NACLO 2023 - Problem GFeathers of the Roseate Spoonbill

First note that the 16^th century and 20^th century writing systems are identical, except the latter adds some diacritics, so the latter contains more information than the former. This is useful for G3.

Since the 20^th century system contains strictly more information, we should try to match it with IPA (instead of 16^th), since the IPA is also rich in information.
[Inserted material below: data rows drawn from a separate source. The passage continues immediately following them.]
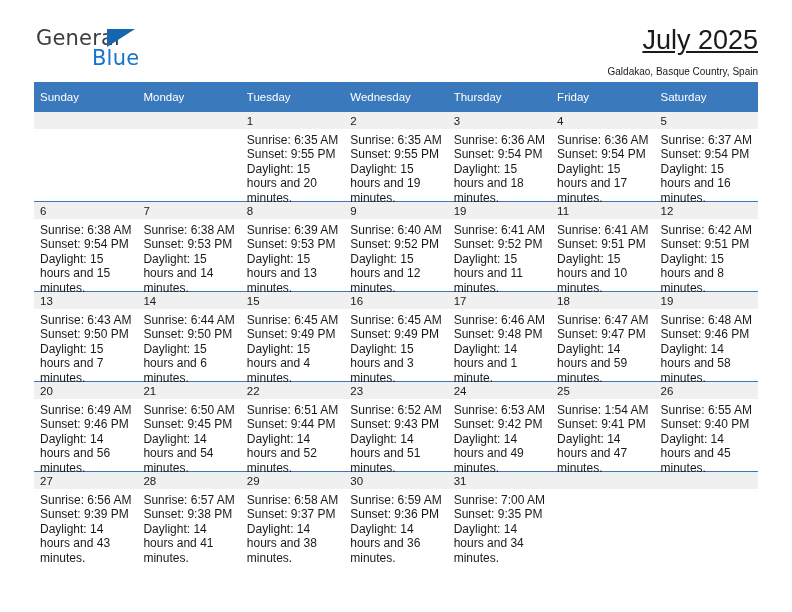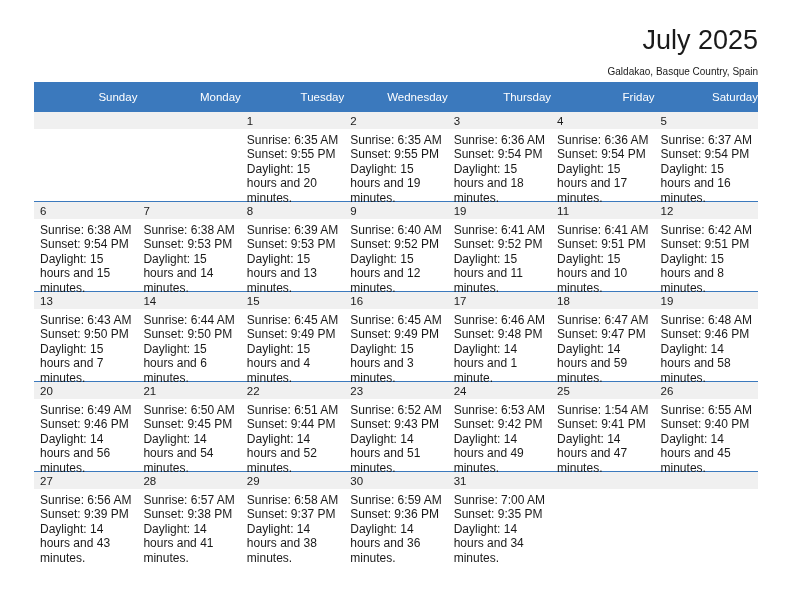"General" div.brand { html: none -> <div> <span>General</span> <span></span> <span>Blue</span> </div> }
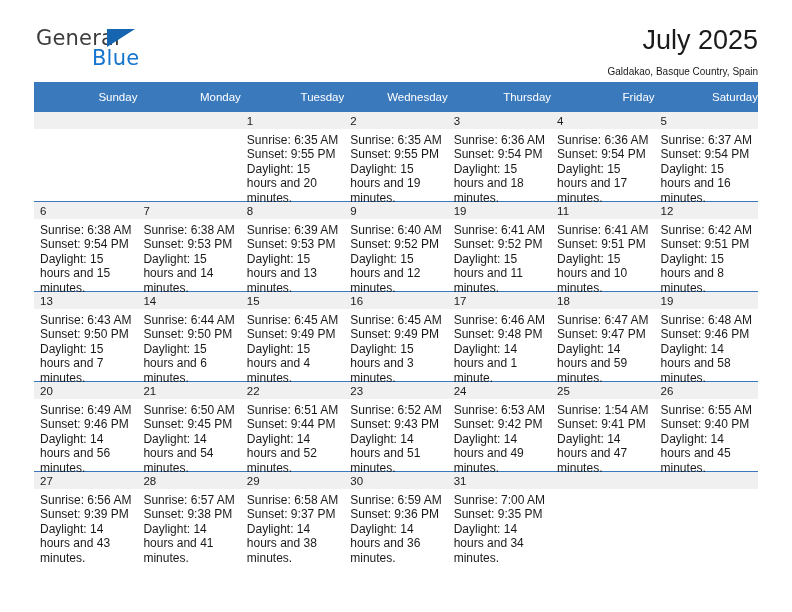"July 2025" .cal-title { text-decoration: none -> underline }
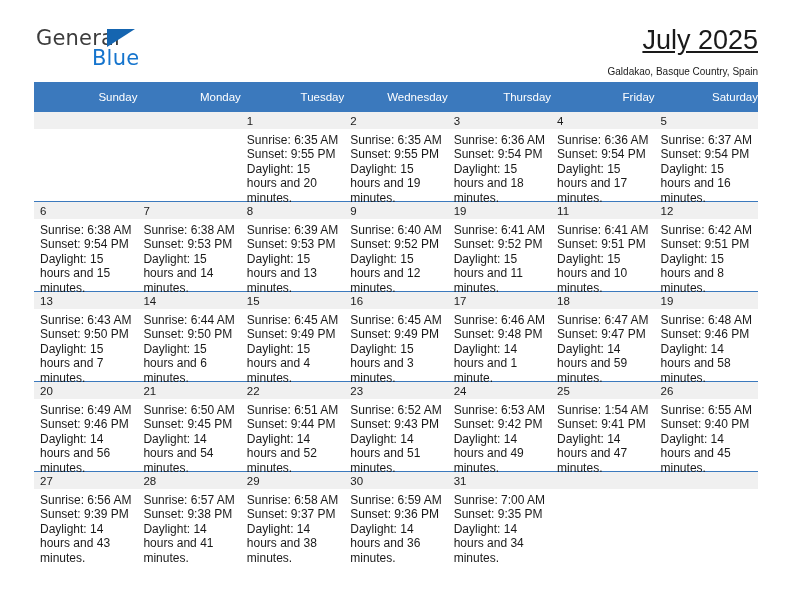"Sunday" .calendar th { text-align: right -> left }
Below, I align them by consonants/vowels. "tl", "ch", and "tz" are well-known to be complex consonants, so I've grouped them. In case where the vowels don't match exactly (there are two vowels in the 20^th century system but only one in IPA), I'm including the previous or next consonant as well, because the missing vowel may have been absorbed into either of the neighboring sounds. For example, "hui" becomes /wi/, which may either because h → /w/, ui → /i/, or because hu → /w/, i → /i/. "#" indicates word boundary.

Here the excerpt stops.